--- Task to carry out ---
Would you give the number of lines below in which the string "size" appears? Nothing else is needed.

___ Dataset

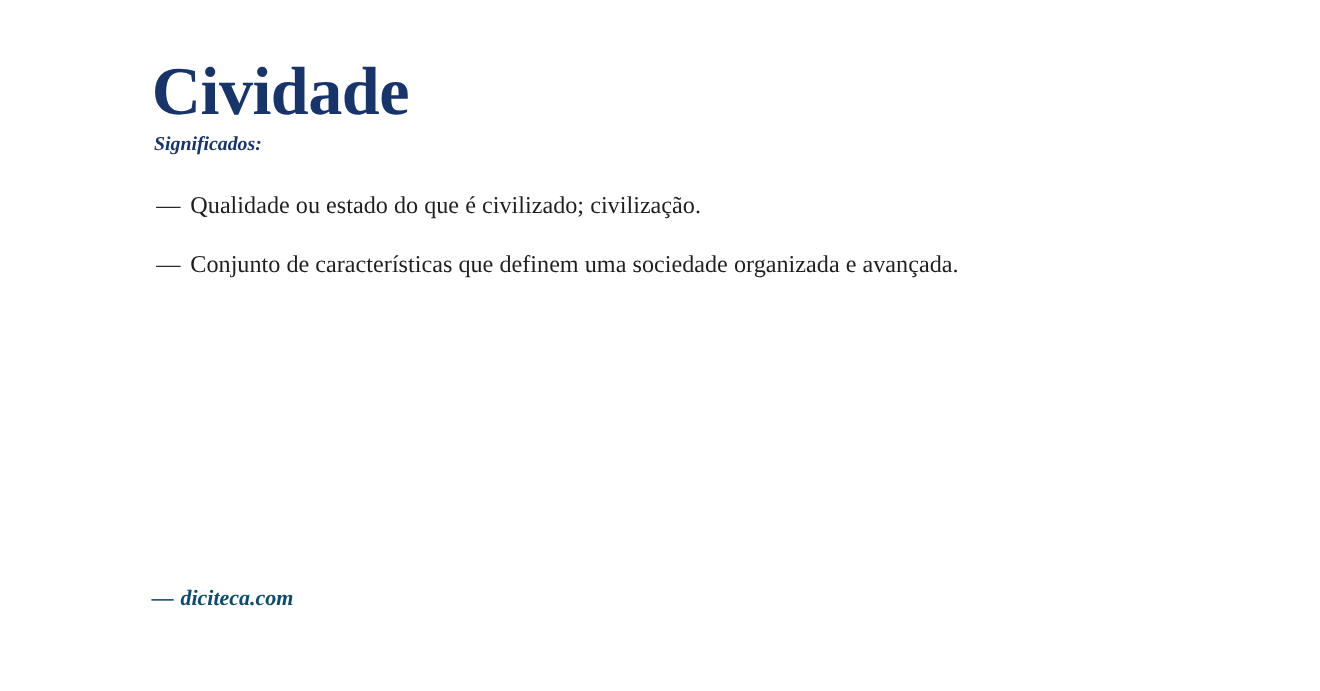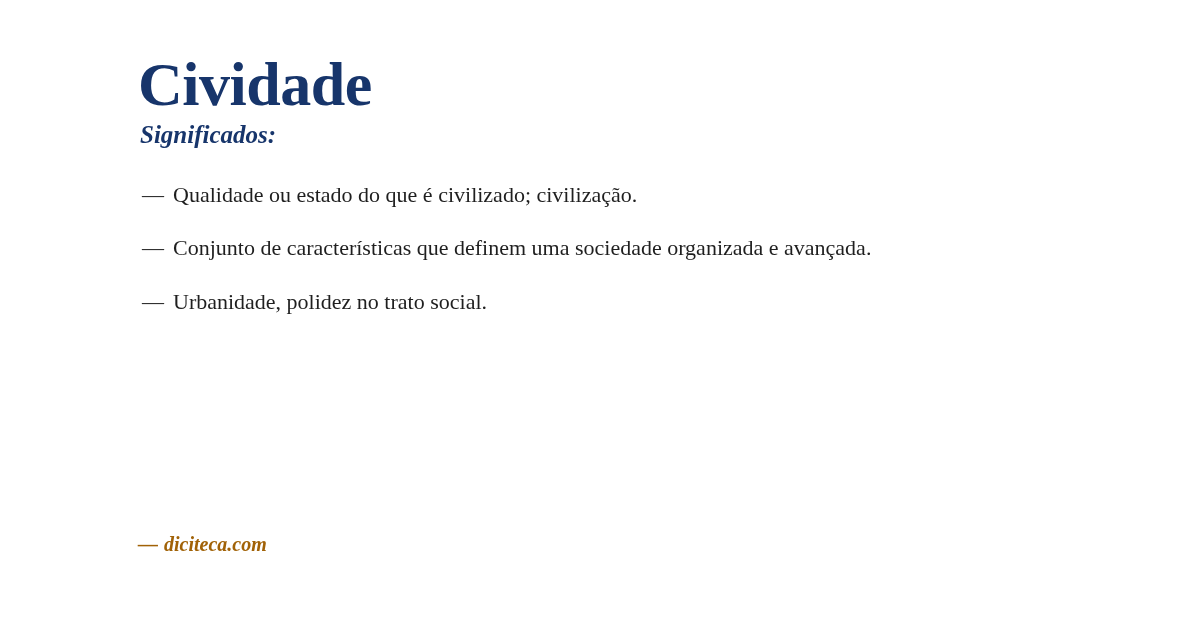--- a/index.html
+++ b/index.html
@@ -30,21 +30,21 @@
     font-size: 62px;
     line-height: 1.05;
     font-weight: 700;
     letter-spacing: -0.5px;
     color: #17356b;
     font-family: "Liberation Serif", "DejaVu Serif", serif;
   }
 
   .entry-subtitle {
     margin: 4px 0 0 2px;
-    font-size: 25px;
+    font-size: 18px;
     line-height: 1.1;
     font-weight: 700;
     font-style: italic;
     color: #17356b;
     font-family: "Liberation Serif", "DejaVu Serif", serif;
   }
 
   .definitions {
     list-style: none;
     margin: 0;
@@ -77,21 +77,21 @@
   }
 
   .source-line {
     position: absolute;
     left: 138px;
     top: 532px;
     font-size: 20px;
     line-height: 1.2;
     font-style: italic;
     font-weight: 700;
-    color: #a16207;
+    color: #0c4a6e;
     font-family: "Liberation Serif", "DejaVu Serif", serif;
   }
 
   .source-dash {
     padding-right: 6px;
   }
 
   .source-name {
     display: inline;
   }
@@ -108,23 +108,20 @@
   <ul class="definitions">
 
     <li class="definition-item">
       <span class="def-dash">—</span><span class="def-text">Qualidade ou estado do que é civilizado; civilização.</span>
     </li>
 
     <li class="definition-item">
       <span class="def-dash">—</span><span class="def-text">Conjunto de características que definem uma sociedade organizada e avançada.</span>
     </li>
 
-    <li class="definition-item">
-      <span class="def-dash">—</span><span class="def-text">Urbanidade, polidez no trato social.</span>
-    </li>
 
 
   </ul>
 
   <div class="source-line">
     <span class="source-dash">—</span><span class="source-name">diciteca.com</span>
   </div>
 
 </div>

______

--- Result for this exercise ---
4